Путешествие длилось несколько месяцев. Они двигались во влекомых быками повозках, в поездах, пешком, на крышах вагонов, набитых солдатами. Они несколько раз пересекали линии фронтов. У них не было никаких документов; на вопрос, куда они идут и с какой целью, Арин неизменно отвечал: «Я старый человек из Урфы, а этот сирота — мой внук». Раз или два их принимали за шпионов, и солдаты угрожали Арину, что расстреляют или повесят его; но он притворялся слабоумным и только повторял свое «я старый человек из Урфы, а этот сирота — мой внук», пока начальник — иногда офицер, иногда комиссар, — пораженный достоинством старика и не желающий обременять себя ребенком, — не приказывал им оставить бродяг в покое. Солдаты, как правило, делились с ними сдой или, по крайней мере, давали в дорогу хлеба. Иногда предлагали и мелочь, но Арин отказывался от денег. Федю редко посещал испуг, а по мере продвижения в глубь территории, занятой революционными армиями, он и вовсе забыл о всяком страхе и просил еду и приют, словно никто и не подумает ему отказать: ведь он был среди товарищей отца! Однажды они предстали перед комиссаром высокого ранга, говорившим так же спокойно, прямо и просто, как люди, наведывавшиеся к ним в Баку. Он задал Арину несколько вопросов, но тот все твердил свою заветную тираду. Тогда комиссар повернулся к Феде и сказал ему, словно они были закадычными друзьями:
— Скажи своему деду, чтобы он прекратил дурачиться. Федя без малейшего колебания ответил:
— Если бы он не дурачился, нас бы давно убили, как… Так что он привык.

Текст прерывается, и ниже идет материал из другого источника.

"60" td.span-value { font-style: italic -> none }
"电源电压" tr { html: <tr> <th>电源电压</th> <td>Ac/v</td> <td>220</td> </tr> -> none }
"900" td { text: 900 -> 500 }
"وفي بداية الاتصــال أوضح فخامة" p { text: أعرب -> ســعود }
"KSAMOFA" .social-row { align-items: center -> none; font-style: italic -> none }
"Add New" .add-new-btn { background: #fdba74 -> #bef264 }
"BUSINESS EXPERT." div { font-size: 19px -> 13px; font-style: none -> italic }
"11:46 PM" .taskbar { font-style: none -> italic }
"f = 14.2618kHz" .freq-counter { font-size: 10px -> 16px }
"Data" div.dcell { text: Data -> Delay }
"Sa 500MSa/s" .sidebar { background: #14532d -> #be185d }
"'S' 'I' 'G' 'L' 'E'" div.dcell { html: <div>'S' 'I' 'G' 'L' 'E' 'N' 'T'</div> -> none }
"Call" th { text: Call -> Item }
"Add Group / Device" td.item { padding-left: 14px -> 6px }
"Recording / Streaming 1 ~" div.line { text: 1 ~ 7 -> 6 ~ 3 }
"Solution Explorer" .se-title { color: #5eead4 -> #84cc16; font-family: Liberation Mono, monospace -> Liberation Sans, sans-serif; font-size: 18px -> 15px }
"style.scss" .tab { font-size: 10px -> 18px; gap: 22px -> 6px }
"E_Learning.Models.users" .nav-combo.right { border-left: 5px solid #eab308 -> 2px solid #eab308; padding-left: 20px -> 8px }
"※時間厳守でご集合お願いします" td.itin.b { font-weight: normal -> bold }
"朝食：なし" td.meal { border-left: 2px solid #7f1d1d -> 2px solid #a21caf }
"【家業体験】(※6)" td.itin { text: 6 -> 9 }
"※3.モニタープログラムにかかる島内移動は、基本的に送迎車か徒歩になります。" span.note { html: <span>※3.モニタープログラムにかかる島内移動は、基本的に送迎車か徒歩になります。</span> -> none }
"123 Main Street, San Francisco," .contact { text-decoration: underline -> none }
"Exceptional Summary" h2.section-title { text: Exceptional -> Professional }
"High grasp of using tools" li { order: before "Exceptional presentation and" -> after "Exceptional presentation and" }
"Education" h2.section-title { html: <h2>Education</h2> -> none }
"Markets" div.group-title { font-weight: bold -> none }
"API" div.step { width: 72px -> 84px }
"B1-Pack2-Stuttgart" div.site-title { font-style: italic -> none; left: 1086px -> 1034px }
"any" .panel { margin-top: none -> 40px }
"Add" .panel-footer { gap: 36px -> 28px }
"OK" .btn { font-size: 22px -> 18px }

— Убили как кого? — поинтересовался комиссар. Федя поднял на него глаза, помялся и сурово произнес:
— Как моего отца.
— Где убили твоего отца?
— В Баку, в Черном городе.
— Как его звали?
Федя ответил. Комиссар посмотрел на него с любопытством.
— Назови имена друзей своего отца.
Федя тем же суровым, твердым голосом назвал имена адвоката, врача и оперного певца.
— Так ты и впрямь сын Григория Никитина? — воскликнул комиссар.
Федя, сочтя этот вопрос излишним, промолчал.
— Он сирота, а я старый человек из Урфы… — завел было свое Арин, не будучи уверен, чем все это кончится.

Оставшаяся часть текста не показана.